In 1982 his works were featured in the exhibition Avanguardia/Transavanguardia on the Aurelian Walls in Rome and at the XL International Art Biennale in Venice, where he was invited again in 1984. Simultaneously presented at the Piombi is the cycle Naturale sconosciuto, a tribute to nature. Thus, were born the Gigli d’acqua, i Campi di grano, le Onde and a series of paintings made from sand for an exhibition on deserts in Jordan. This new pictorial impulse also inspired the canvases donated to Gibellina for artistic reconstruction after the earthquake. In 1985 he painted in front of six thousand people the Chimera, a four-by-ten-meter monumental work inaugurating an exhibition on the Etruscans in Piazza Santissima Annunziata in Florence.

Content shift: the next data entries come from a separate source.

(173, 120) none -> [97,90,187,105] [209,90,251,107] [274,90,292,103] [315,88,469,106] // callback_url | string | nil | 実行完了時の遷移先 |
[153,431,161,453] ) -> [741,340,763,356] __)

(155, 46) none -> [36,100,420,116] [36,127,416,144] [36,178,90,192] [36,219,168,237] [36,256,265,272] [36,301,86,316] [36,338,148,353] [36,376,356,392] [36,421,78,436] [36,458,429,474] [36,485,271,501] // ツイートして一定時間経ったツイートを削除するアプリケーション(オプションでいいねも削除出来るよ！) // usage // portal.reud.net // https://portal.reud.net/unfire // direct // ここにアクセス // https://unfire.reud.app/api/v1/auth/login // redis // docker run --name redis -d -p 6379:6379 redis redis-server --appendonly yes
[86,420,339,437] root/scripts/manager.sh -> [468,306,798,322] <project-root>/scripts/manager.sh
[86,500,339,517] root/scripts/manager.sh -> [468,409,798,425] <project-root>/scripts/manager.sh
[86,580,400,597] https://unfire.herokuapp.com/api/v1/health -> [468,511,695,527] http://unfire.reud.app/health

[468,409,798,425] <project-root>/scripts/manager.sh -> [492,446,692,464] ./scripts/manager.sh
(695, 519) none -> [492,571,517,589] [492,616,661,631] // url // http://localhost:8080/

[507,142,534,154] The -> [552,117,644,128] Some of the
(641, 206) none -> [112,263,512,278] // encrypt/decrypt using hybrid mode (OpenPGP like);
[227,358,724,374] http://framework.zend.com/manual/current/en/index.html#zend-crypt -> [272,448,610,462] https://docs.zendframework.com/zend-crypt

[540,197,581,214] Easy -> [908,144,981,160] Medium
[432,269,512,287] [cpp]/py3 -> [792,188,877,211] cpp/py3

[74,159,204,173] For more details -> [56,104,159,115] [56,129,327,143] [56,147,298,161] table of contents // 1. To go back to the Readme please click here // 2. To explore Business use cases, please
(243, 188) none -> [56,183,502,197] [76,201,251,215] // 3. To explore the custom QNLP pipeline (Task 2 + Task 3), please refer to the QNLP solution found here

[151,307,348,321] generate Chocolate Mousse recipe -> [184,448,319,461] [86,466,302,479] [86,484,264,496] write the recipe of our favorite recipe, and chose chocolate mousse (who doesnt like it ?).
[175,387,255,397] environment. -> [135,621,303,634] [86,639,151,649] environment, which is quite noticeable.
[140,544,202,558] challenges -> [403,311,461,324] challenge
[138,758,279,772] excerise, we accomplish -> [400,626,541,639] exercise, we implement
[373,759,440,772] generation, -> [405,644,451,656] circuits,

In 1988, the Adrien Maeght Gallery in Paris opened the exhibition Le secret de la jeunesse éternelle, un Faust dionysiaque. In 1989 he participated to Arte italiana del XX secolo organized by the Royal Academy in London, while solo shows were held at the Palais des Beaux-Arts in Brussels and the Ferrara Pavilion of Contemporary Art.
In 1990, after a decade of intense painting where he produced many of his most exciting works, he inaugurated the reopening of the Palazzo delle Esposizioni in Rome with Divulgare, exceptionally large works processed with early digital technologies. The reproduced images combined the dimension of the unconscious with reality filtered through television. Large paintings represented new satellite visions, environmental urgencies, war. As his civic engagement grew further, he produced works supporting of Greenpeace’s campaigns, Acnur and many other associations.
In 1991 he produced the exhibition Estroverso at the Mazzoli Gallery in Modena. The 1993 Venice Biennale, curated by Achille Bonito Oliva, offered him a solo room in the section Slittamenti. The following year he participated in the exhibition The Italian Metamorphosis, 1943-1968, organized at the Solomon R. Guggenheim Museum in New York; in 1996 he exhibited in Spain and Latin America with the exhibition Musa ausiliaria, a tribute to television. In the 1990s he was interested by the potential of the Web, and at the same time he turned to photography. He expanded and multiplied the production of serial paintings using television as a commercial medium. In 1997, a year before his sudden passing in his studio, he participated in Minimalia, at Palazzo Querini Dubois in Venice.